Hesse & Romier
Barbarians
GwinZegal, 60 p., 24 euros Tels des créateurs de décors, de personnages et d’accessoires de théâtre, les photographes Cécile Hesse et Gaël Romier créent des univers imaginaires en constante mutation. Lors d’une résidence au Centre d’art GwinZegal, les plages du nord de la Bretagne leur ont servi de décor nocturne pour des mises en scène d’où l’on voit surgir d’étranges créatures: une femme-pieuvre, un homme-vache, un poisson-bâton, un crabe-télécommande, des napperons-spirographes… Ces êtres hybrides se cachent, se terrent, errent, flottent dans des espaces tissés de mystère, évoquant des habitats rudimentaires (grotte, bunker, nid).

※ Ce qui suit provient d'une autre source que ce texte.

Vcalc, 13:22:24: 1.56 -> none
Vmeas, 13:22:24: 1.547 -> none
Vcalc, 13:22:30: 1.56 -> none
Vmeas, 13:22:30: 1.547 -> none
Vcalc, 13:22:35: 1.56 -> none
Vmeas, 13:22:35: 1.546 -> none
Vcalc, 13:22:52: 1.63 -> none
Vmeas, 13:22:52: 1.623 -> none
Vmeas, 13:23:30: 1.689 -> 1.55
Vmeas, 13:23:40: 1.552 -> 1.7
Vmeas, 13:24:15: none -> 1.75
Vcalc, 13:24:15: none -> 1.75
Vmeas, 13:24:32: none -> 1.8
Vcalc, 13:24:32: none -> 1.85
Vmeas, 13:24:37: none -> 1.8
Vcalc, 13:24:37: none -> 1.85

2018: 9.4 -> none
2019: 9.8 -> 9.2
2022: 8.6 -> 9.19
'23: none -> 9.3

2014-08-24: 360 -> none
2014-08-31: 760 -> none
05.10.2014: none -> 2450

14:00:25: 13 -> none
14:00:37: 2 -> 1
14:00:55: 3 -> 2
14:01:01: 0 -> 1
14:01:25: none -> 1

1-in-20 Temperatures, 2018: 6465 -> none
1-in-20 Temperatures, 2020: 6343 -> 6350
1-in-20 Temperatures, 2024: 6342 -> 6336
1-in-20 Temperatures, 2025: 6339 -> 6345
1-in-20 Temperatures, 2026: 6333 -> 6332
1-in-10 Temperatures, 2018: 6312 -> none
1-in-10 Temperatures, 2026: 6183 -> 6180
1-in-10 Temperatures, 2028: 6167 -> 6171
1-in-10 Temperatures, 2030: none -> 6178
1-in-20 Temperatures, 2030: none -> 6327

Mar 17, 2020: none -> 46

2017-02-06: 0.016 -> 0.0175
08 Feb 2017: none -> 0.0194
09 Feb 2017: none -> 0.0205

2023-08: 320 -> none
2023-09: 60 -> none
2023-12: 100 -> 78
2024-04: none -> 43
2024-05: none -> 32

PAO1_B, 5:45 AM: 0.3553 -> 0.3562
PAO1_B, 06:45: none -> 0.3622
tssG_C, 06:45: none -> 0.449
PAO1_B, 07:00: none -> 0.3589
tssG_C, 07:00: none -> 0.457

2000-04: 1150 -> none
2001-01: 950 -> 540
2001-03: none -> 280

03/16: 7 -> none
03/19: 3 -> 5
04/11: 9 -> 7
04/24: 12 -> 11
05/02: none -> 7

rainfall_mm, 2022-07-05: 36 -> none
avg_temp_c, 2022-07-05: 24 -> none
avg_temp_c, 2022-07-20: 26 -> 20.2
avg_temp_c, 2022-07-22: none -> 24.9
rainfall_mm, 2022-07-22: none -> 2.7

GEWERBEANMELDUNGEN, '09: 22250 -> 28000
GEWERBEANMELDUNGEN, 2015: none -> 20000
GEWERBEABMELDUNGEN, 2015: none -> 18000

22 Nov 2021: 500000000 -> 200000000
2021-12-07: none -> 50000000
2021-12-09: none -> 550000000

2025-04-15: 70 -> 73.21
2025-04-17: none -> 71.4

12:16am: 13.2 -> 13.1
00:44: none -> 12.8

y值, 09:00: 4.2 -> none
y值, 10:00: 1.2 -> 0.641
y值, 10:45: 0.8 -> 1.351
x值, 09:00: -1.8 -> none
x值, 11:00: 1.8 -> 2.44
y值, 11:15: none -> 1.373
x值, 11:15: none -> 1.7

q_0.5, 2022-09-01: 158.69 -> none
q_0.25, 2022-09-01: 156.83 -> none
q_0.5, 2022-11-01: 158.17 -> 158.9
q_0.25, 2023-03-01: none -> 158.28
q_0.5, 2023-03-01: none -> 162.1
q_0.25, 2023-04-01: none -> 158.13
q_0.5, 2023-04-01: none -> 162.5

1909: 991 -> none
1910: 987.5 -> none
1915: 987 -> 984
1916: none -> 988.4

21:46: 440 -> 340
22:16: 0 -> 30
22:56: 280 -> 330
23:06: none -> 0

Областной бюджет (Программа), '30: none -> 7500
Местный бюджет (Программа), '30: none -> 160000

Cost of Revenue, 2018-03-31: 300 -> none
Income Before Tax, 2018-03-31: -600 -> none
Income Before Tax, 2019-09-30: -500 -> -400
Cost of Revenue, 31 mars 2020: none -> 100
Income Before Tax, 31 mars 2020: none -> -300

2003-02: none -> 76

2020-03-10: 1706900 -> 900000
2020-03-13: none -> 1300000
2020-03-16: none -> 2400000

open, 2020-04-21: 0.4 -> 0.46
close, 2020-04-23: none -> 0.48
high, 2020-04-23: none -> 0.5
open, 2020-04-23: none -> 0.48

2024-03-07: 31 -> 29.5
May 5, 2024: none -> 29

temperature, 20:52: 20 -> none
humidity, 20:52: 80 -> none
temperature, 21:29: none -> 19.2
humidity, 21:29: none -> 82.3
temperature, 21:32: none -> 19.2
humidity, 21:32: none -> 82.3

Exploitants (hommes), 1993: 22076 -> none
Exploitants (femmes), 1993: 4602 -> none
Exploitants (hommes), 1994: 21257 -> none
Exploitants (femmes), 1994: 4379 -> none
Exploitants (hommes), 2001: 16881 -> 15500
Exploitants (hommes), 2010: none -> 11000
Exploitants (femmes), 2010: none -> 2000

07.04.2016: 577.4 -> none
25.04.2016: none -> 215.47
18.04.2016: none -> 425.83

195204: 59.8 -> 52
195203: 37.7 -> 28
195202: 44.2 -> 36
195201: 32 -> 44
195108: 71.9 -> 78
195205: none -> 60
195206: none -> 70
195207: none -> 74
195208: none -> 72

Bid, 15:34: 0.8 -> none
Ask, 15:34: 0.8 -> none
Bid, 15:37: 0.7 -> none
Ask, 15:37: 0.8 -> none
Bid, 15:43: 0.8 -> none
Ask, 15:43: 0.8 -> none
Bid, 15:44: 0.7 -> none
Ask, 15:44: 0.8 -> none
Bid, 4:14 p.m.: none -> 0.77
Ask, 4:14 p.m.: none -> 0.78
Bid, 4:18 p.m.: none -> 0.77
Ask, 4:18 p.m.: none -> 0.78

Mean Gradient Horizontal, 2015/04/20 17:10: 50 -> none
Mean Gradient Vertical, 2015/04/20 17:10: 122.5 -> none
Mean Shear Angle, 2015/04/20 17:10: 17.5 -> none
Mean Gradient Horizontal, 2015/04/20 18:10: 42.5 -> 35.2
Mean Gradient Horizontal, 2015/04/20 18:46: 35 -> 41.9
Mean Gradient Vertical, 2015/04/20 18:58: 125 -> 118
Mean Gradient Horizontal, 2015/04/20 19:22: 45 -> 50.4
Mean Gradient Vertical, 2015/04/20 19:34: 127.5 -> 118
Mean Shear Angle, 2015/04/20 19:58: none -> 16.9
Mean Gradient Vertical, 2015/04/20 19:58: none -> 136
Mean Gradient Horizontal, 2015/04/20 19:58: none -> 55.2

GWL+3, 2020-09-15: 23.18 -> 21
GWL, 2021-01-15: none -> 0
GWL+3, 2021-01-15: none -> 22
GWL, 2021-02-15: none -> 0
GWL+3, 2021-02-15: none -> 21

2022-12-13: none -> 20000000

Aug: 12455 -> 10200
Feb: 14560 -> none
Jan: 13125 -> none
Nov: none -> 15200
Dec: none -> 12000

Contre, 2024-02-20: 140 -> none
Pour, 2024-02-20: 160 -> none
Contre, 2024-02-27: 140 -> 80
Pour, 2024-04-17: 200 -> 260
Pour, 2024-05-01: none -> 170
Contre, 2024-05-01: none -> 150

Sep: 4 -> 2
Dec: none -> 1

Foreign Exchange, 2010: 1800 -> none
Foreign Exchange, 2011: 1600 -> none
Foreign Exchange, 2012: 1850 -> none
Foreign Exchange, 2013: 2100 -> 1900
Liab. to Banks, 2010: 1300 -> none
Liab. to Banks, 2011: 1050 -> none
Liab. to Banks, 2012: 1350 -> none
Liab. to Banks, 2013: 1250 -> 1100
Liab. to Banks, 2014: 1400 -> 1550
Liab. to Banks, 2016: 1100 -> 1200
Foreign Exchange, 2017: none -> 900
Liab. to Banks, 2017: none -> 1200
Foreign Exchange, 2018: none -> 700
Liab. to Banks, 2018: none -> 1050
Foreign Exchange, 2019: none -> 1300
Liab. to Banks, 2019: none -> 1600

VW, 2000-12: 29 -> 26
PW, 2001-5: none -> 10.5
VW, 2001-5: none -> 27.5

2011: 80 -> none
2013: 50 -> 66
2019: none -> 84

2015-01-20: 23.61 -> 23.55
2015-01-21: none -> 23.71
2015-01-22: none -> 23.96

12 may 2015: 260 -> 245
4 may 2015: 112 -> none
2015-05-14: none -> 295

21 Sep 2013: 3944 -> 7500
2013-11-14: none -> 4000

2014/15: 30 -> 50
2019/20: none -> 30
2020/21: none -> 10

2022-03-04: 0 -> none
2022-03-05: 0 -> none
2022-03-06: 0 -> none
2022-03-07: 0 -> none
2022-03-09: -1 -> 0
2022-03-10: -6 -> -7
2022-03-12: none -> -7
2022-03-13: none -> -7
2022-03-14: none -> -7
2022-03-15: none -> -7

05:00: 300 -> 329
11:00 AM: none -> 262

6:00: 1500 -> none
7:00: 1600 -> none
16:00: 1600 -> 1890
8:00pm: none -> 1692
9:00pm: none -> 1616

Traversant les époques et les folklores, le livre croise le destin de l’humanité, faisant se succéder des évocations de la grotte originelle, du dolmen, de la soucoupe spatiale. Le soin apporté aux mises en scène se retrouve dans le raffinement de cette édition. Proche du catalogue sur papier glacé, le livre s’ouvre et se clôt sur l’image d’un drapeau symbolique et monochrome (rose au début, puis noir déchiqueté) ; entre les deux se déploient les scènes d’un étrange territoire, offrant différentes lectures comme en témoignent les deux textes qui accompagnent les images. « Photographier constitue un acte de fiction dont la finalité vise autant à subordonner le vrai et le faux qu’à infléchir le visible sous le pouvoir de l’imagination », rappelle Julia Hountou dans son beau texte d’accompagnement. C’est à travers un récit fictionnel que Michel Poivert dévoile son analyse des photographies qu’il considère comme des documents sur l’esthétique de l’anthropocène dans laquelle « l’intersectionnalité du végétal, de l’animal, du minéral et de l’aquatique, du bâti, de l’ornement, de la barbarie et du luxe, conduit le genre humain à être soumis à d’incessants mouvements d’inversions ».